You are viewing a plain text version of this content. The canonical link for it is here.
Posted to user@cassandra.apache.org by Jin Lei <je...@gmail.com> on 2012/08/10 04:39:22 UTC

problem of inserting columns of a great amount

Hello everyone,
I'm a novice to cassandra and meet a problem recently.
I want to insert over 50k columns into cassandra at one time, total size of
which doesn't exceed 16MB, but the database return an exception as follows.

[E 120809 15:37:31 service:1251] error in write to database
    Traceback (most recent call last):
      File "/home/stoneiii/mycode/src/user/service.py", line 1248, in
flush_mutator
        self.mutator.send()

      File "/home/stoneiii/mycode/pylib/pycassa/batch.py", line 127, in send
        conn.batch_mutate(mutations, write_consistency_level)
      File "/home/stoneiii/gaia2/pylib/pycassa/pool.py", line 145, in new_f
        return new_f(self, *args, **kwargs)
      File "/home/stoneiii/mycode/pylib/pycassa/pool.py", line 145, in new_f
        return new_f(self, *args, **kwargs)
      File "/home/stoneiii/mycode/pylib/pycassa/pool.py", line 145, in new_f
        return new_f(self, *args, **kwargs)
      File "/home/stoneiii/mycode/pylib/pycassa/pool.py", line 145, in new_f
        return new_f(self, *args, **kwargs)
      File "/home/stoneiii/mycode/pylib/pycassa/pool.py", line 145, in new_f
        return new_f(self, *args, **kwargs)
      File "/home/stoneiii/mycode/pylib/pycassa/pool.py", line 140, in new_f
        (self._retry_count, exc.__class__.__name__, exc))
    MaximumRetryException: Retried 6 times. Last failure was error: [Errno
104] Connection reset by peer

Since cassandra supports 2 billion of columns in one table, why can't I
insert 50k columns in this way? Or what settings should I adjust to break
this limit?
Thanks for any hint in advance!

Re: problem of inserting columns of a great amount

Posted by Tyler Hobbs <ty...@datastax.com>.
There is a fair amount of overhead in the Thrift structures for columns and
mutations, so that's a pretty large mutation.
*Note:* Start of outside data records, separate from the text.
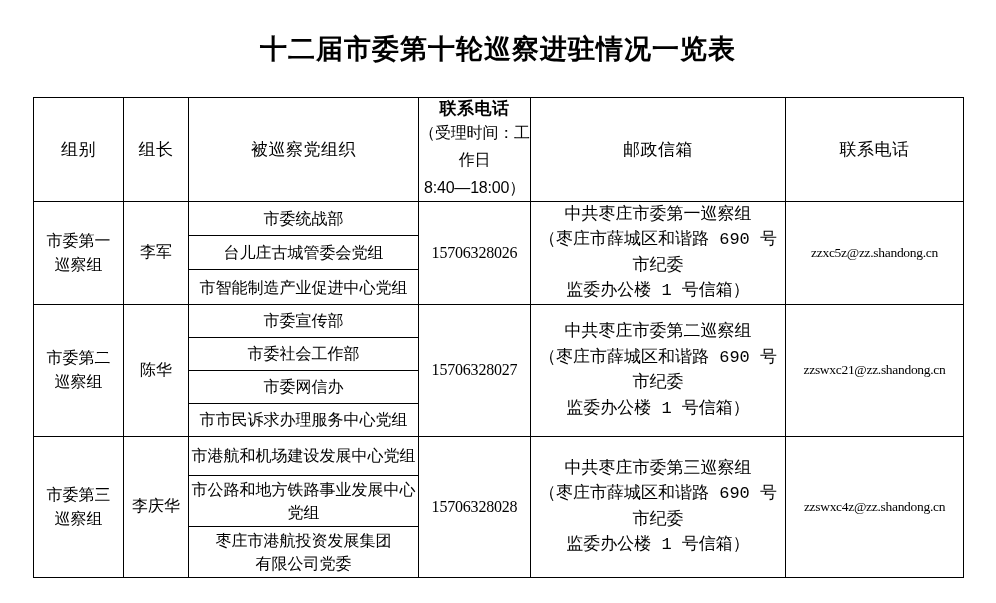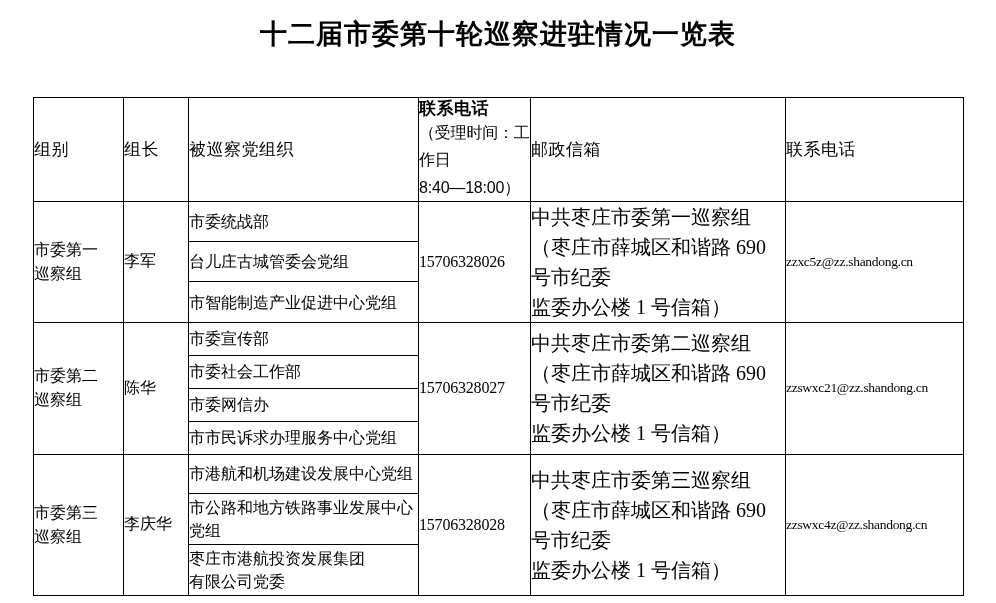--- a/index.html
+++ b/index.html
@@ -21,42 +21,42 @@
     height: 603px;
     box-sizing: border-box;
   }
   .page-title {
     text-align: center;
     font-family: "Liberation Serif", "DejaVu Serif", serif;
     font-size: 27px;
     font-weight: bold;
     letter-spacing: 1px;
     line-height: 1;
-    padding-top: 21px;
+    padding-top: 36px;
     margin: 0 0 0 0;
     white-space: nowrap;
   }
   .table-wrap {
     position: absolute;
     left: 33px;
     top: 97px;
     width: 930px;
   }
   table.main {
     border-collapse: collapse;
     table-layout: fixed;
     width: 930px;
     border: 1.6px solid #000;
   }
   table.main td,
   table.main th {
     border: 1.3px solid #000;
     padding: 0;
     vertical-align: middle;
-    text-align: left;
+    text-align: center;
     font-weight: normal;
   }
   
   col.c-group    { width: 90px; }
   col.c-leader   { width: 65px; }
   col.c-org      { width: 230px; }
   col.c-phone    { width: 112px; }
   col.c-postal   { width: 255px; }
   col.c-email    { width: 178px; }
 
@@ -101,23 +101,23 @@
     line-height: 1.45;
     font-family: "Liberation Serif", "DejaVu Serif", serif;
     padding: 5px 4px;
   }
   .cell-phone {
     font-size: 16px;
     font-family: "Liberation Serif", "DejaVu Serif", serif;
     letter-spacing: -0.2px;
   }
   .cell-postal {
-    font-size: 20px;
+    font-size: 17px;
     line-height: 1.5;
-    font-family: Liberation Serif, serif;
+    font-family: Liberation Mono, monospace;
     padding: 4px 6px;
   }
   .cell-email {
     font-size: 13.5px;
     font-family: "Liberation Serif", "DejaVu Serif", serif;
     letter-spacing: -0.3px;
     word-break: break-all;
   }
In general, you'll see better performance inserting many small batch
mutations in parallel.

On Fri, Aug 10, 2012 at 2:04 AM, Jin Lei <je...@gmail.com> wrote:

> Sorry, something is wrong with my previous problem description. The fact
> is that the cassandra deny my requests when I try to insert 50k rows
> (rather than 50k columns) into a column family at one time. Each row with 1
> column.
>
> 2012/8/10 Jin Lei <je...@gmail.com>
>
>> Hello everyone,
>> I'm a novice to cassandra and meet a problem recently.
>> I want to insert over 50k columns into cassandra at one time, total size
>> of which doesn't exceed 16MB, but the database return an exception as
>> follows.
>>
>> [E 120809 15:37:31 service:1251] error in write to database
>>     Traceback (most recent call last):
>>       File "/home/stoneiii/mycode/src/user/service.py", line 1248, in
>> flush_mutator
>>         self.mutator.send()
>>
>>       File "/home/stoneiii/mycode/pylib/pycassa/batch.py", line 127, in
>> send
>>
>>         conn.batch_mutate(mutations, write_consistency_level)
>>       File "/home/stoneiii/gaia2/pylib/pycassa/pool.py", line 145, in
>> new_f
>>         return new_f(self, *args, **kwargs)
>>       File "/home/stoneiii/mycode/pylib/pycassa/pool.py", line 145, in
>> new_f
>>         return new_f(self, *args, **kwargs)
>>       File "/home/stoneiii/mycode/pylib/pycassa/pool.py", line 145, in
>> new_f
>>         return new_f(self, *args, **kwargs)
>>       File "/home/stoneiii/mycode/pylib/pycassa/pool.py", line 145, in
>> new_f
>>         return new_f(self, *args, **kwargs)
>>       File "/home/stoneiii/mycode/pylib/pycassa/pool.py", line 145, in
>> new_f
>>         return new_f(self, *args, **kwargs)
>>       File "/home/stoneiii/mycode/pylib/pycassa/pool.py", line 140, in
>> new_f
>>         (self._retry_count, exc.__class__.__name__, exc))
>>     MaximumRetryException: Retried 6 times. Last failure was error:
>> [Errno 104] Connection reset by peer
>>
>> Since cassandra supports 2 billion of columns in one table, why can't I
>> insert 50k columns in this way? Or what settings should I adjust to break
>> this limit?
>> Thanks for any hint in advance!
>>
>>
>>
>>
>


-- 
Tyler Hobbs
DataStax <http://datastax.com/>

Re: problem of inserting columns of a great amount

Posted by Jin Lei <je...@gmail.com>.
Sorry, something is wrong with my previous problem description. The fact is
that the cassandra deny my requests when I try to insert 50k rows (rather
than 50k columns) into a column family at one time. Each row with 1 column.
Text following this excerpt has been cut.